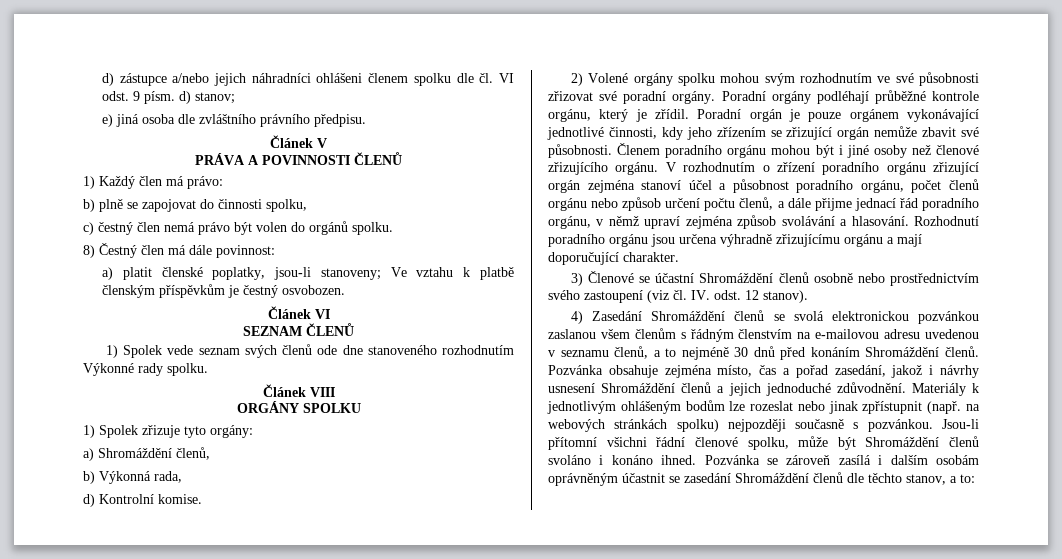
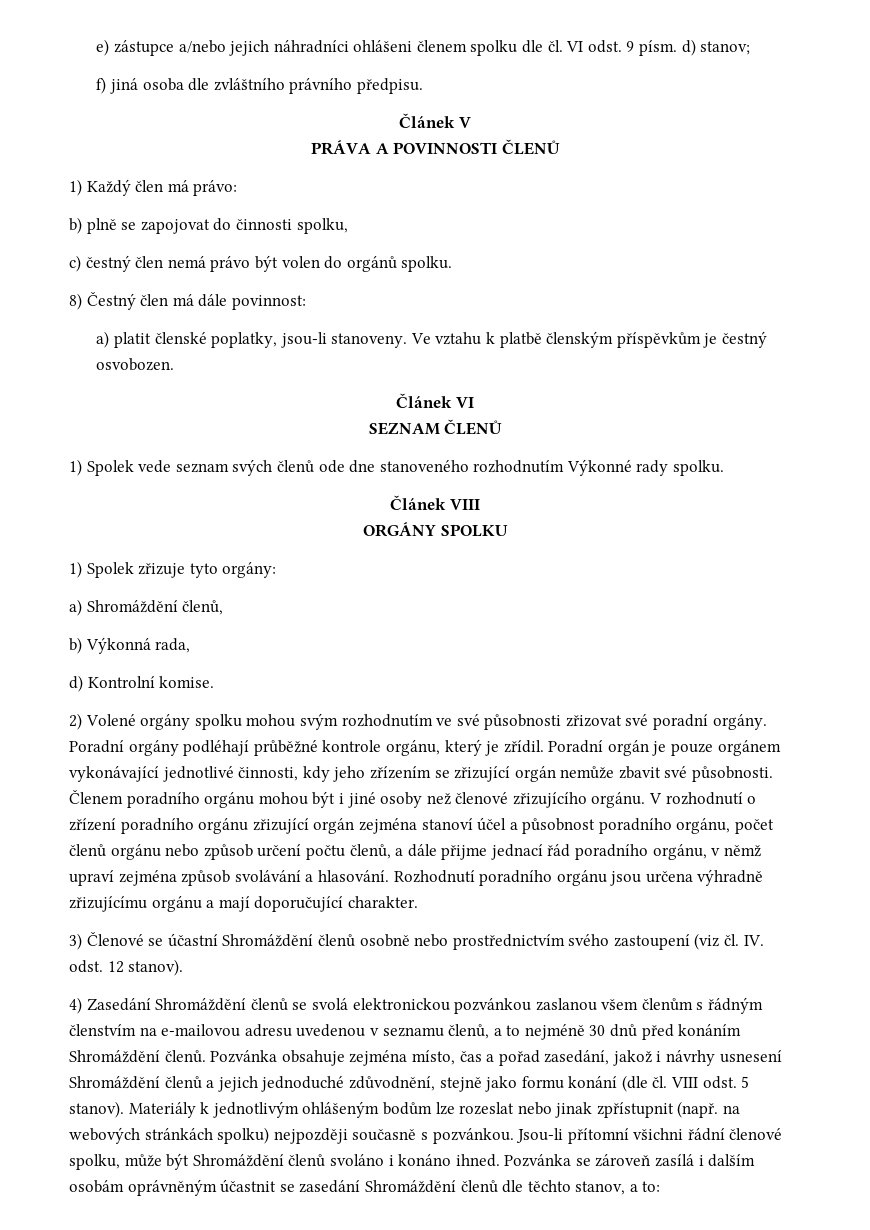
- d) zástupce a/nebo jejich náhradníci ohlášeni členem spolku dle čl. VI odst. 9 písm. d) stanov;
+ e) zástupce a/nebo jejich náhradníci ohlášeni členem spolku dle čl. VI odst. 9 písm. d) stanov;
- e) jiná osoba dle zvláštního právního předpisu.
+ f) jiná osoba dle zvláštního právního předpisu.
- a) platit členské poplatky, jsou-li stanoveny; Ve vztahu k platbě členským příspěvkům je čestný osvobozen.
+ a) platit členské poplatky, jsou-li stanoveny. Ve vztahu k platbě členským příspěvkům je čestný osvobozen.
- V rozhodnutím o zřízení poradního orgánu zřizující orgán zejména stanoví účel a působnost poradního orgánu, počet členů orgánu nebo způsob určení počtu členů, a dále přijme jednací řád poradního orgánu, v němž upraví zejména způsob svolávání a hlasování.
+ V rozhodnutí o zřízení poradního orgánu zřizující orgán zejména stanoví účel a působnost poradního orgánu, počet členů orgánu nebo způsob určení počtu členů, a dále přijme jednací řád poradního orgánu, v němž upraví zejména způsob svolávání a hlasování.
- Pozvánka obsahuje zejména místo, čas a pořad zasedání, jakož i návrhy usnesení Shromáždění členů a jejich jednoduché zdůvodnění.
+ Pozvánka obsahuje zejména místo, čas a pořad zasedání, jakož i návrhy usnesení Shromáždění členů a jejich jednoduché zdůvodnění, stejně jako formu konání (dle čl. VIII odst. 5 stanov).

· · · ·

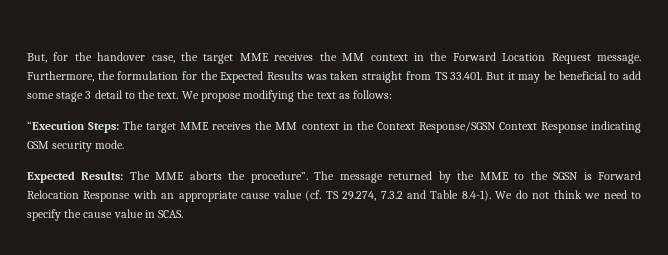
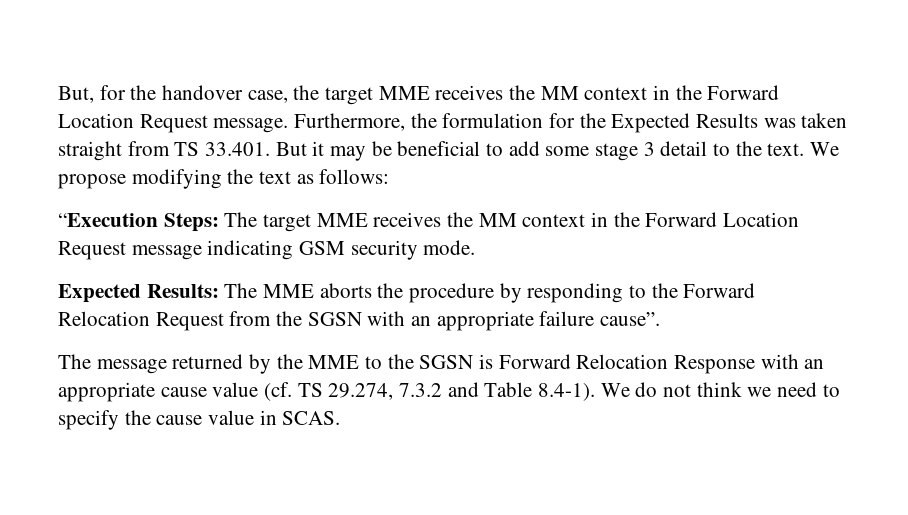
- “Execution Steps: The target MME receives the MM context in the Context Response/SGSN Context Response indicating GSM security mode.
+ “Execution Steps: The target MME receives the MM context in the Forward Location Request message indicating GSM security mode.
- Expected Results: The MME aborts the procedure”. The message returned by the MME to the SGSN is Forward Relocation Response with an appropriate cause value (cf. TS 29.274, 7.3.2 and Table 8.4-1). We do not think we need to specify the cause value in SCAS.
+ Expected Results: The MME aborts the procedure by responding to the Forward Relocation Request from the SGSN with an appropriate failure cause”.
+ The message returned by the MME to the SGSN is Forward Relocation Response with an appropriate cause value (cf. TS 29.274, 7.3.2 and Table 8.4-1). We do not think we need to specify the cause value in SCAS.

· · · ·

_Brief_: Report how many lines above hold the string "context", giving nothing but the number.

_The completed task_: 2